§ ABOUT THIS TASK: Starting at the line below that contains "text: Template ->" and ending at the line that contains "align-items: flex-end ->", retype each line exactly as it stands, but omit the pictures.

§ INFORMATION:

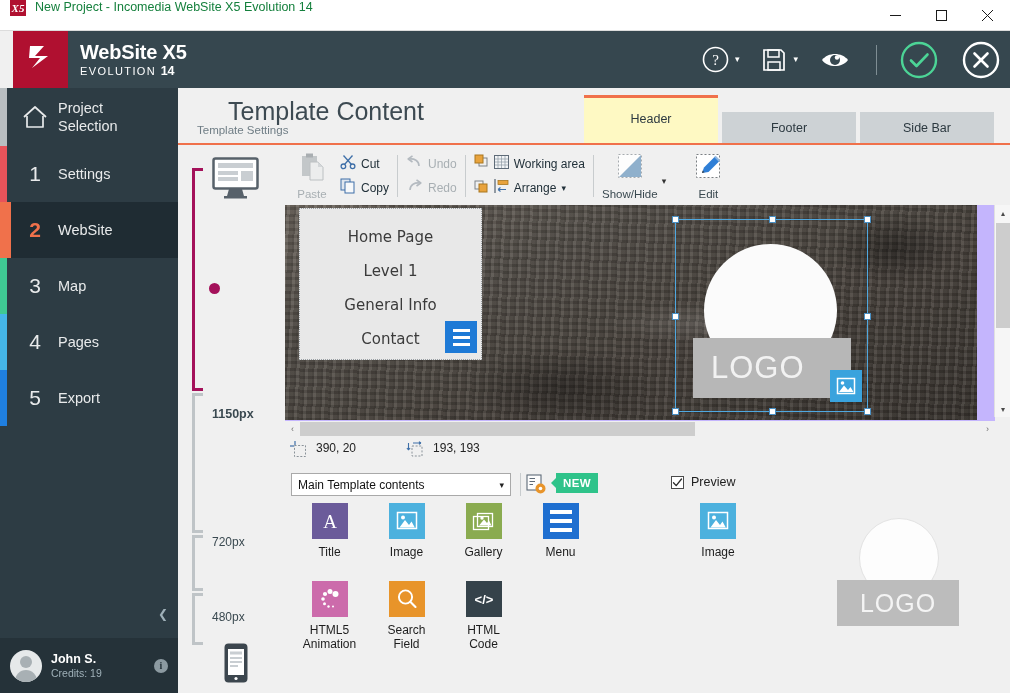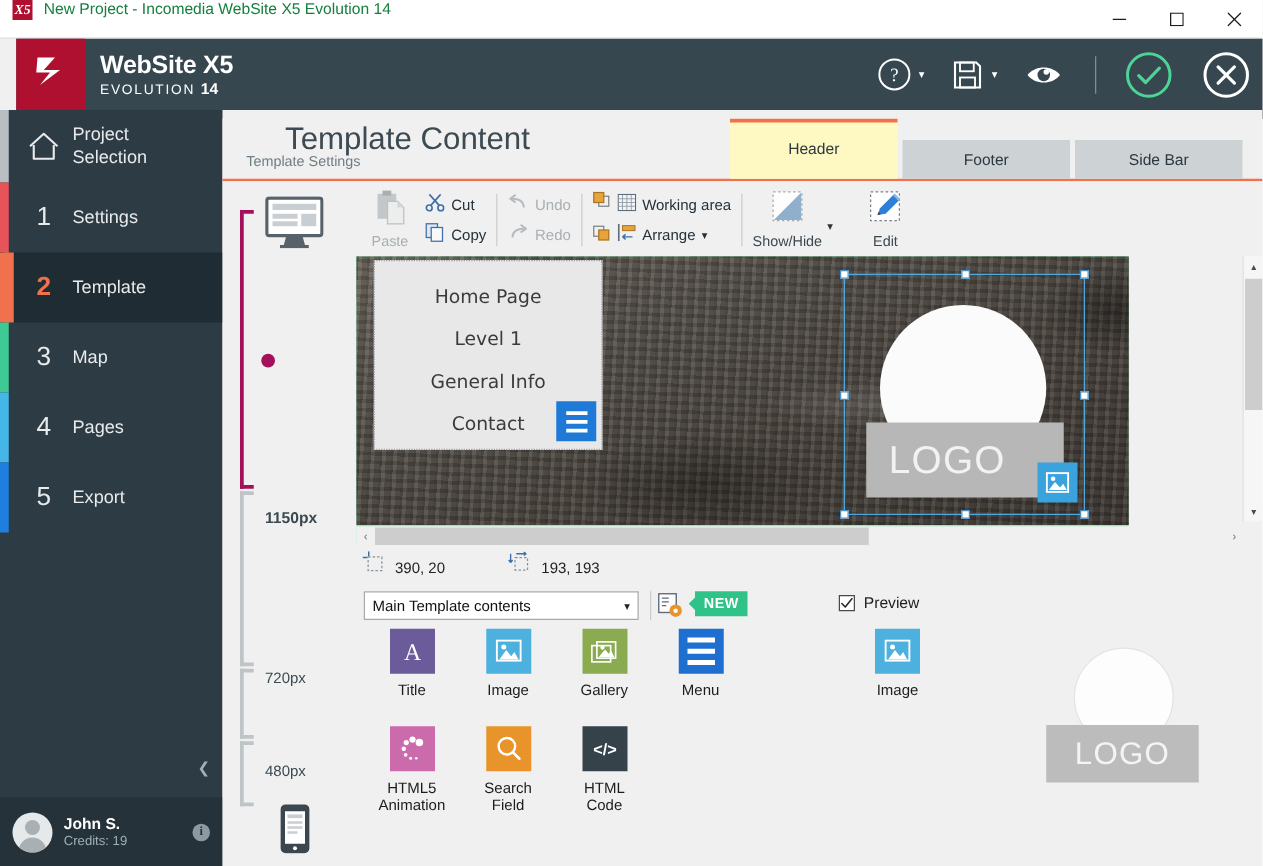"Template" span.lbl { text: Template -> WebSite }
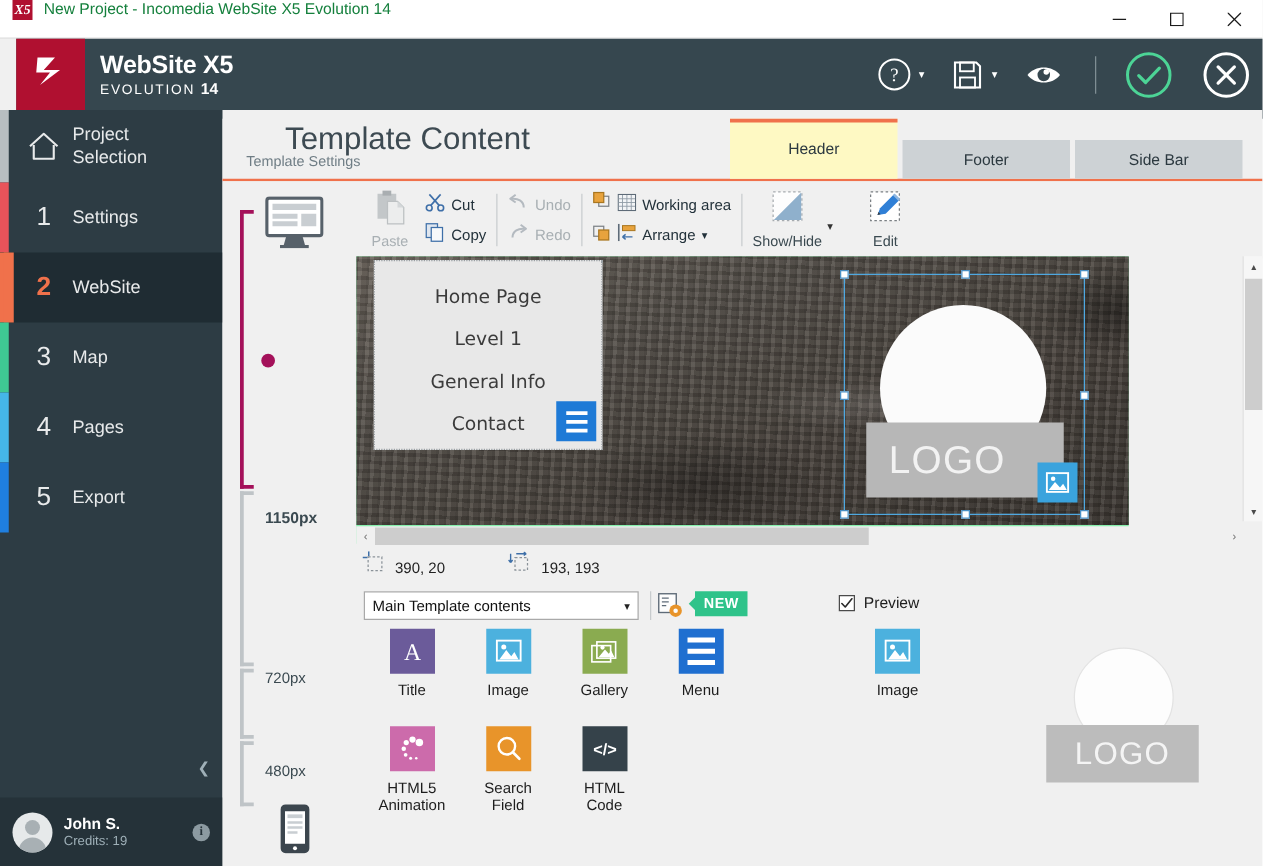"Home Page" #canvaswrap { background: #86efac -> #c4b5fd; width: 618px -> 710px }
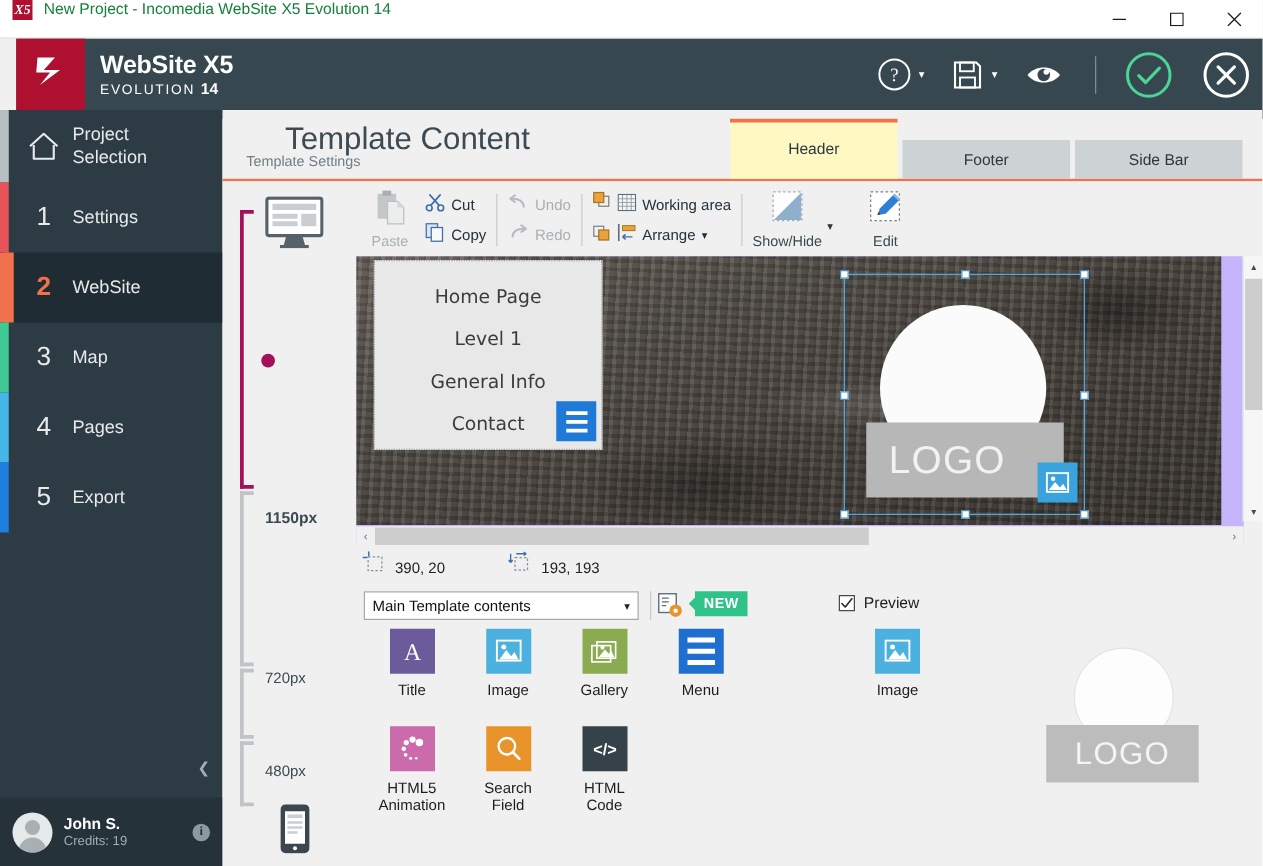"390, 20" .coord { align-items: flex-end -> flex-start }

...

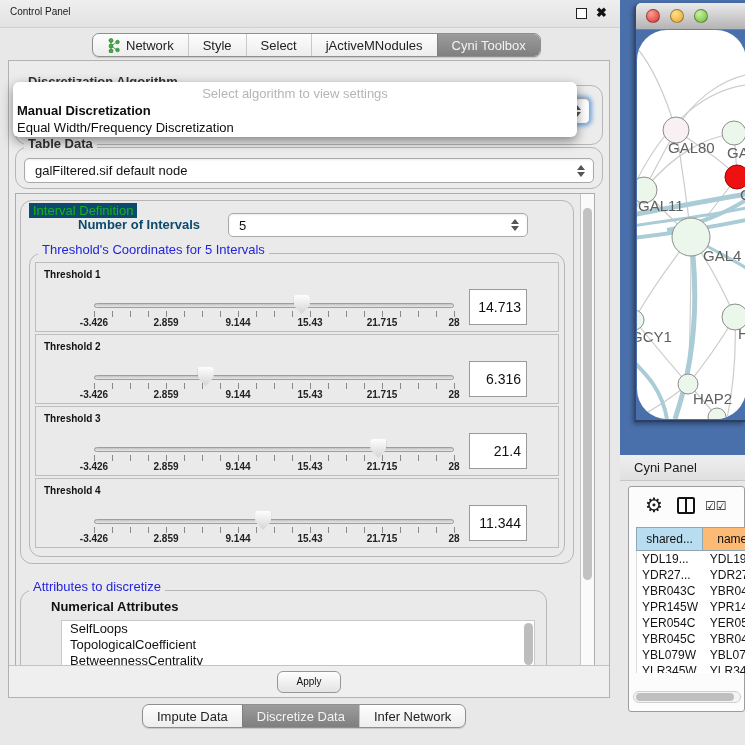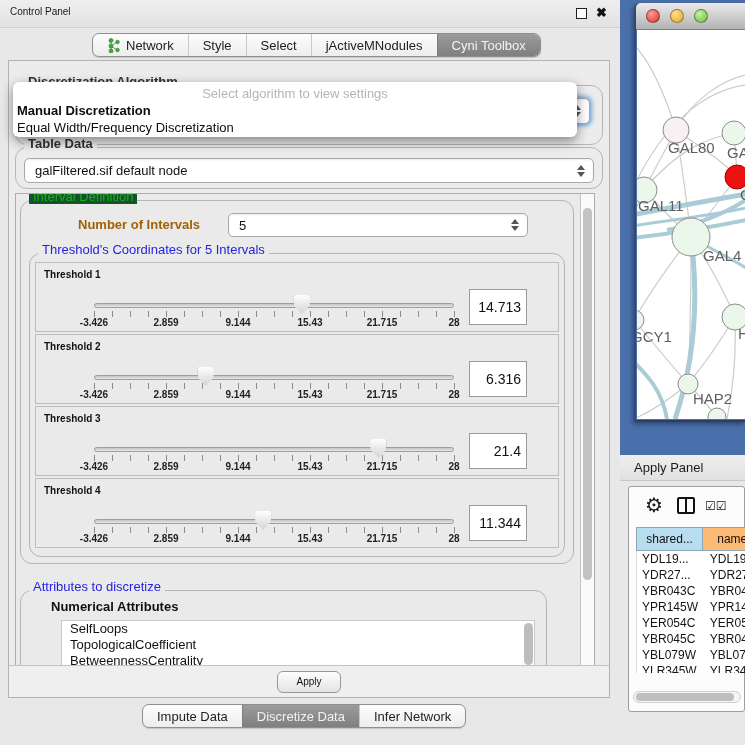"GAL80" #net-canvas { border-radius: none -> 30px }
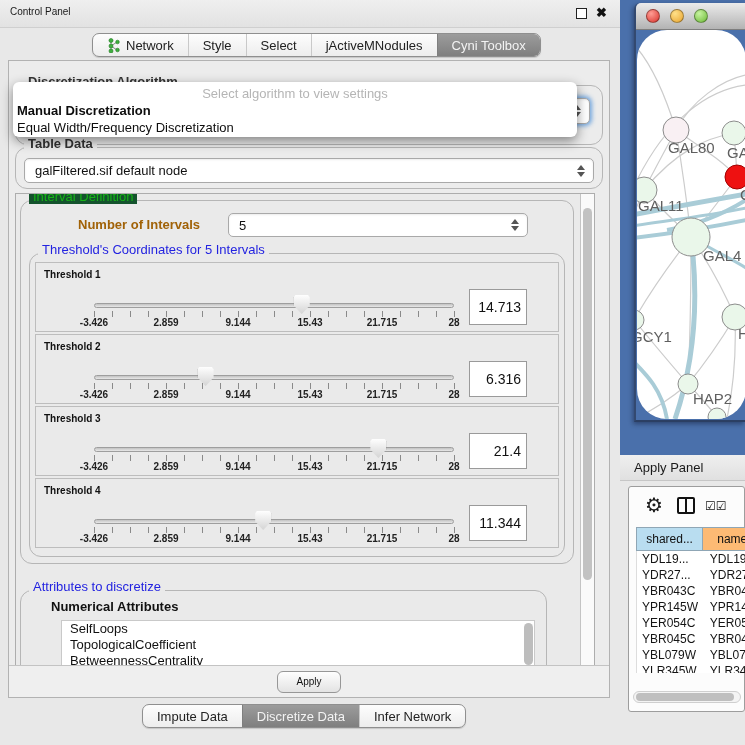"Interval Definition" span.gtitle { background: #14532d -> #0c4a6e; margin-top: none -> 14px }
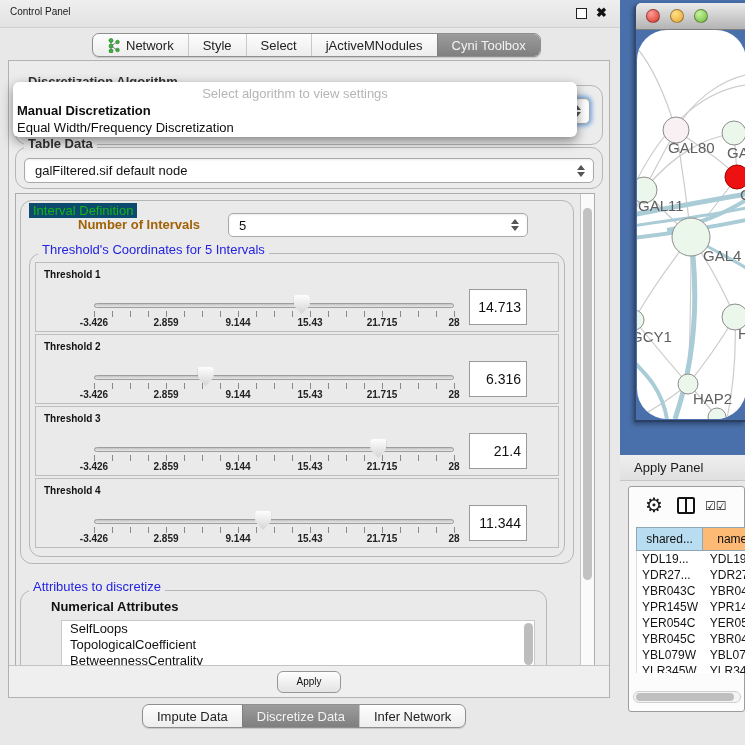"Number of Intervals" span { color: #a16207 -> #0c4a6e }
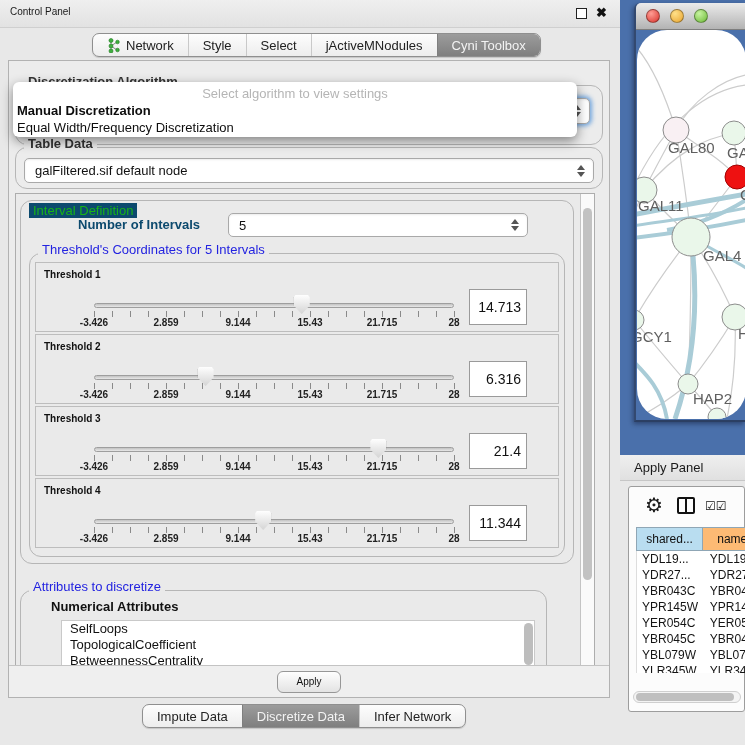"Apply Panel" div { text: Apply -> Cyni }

§ OUTPUT FOR THIS EXERCISE:
"Template" span.lbl { text: Template -> WebSite }
"Home Page" #canvaswrap { background: #86efac -> #c4b5fd; width: 618px -> 710px }
"390, 20" .coord { align-items: flex-end -> flex-start }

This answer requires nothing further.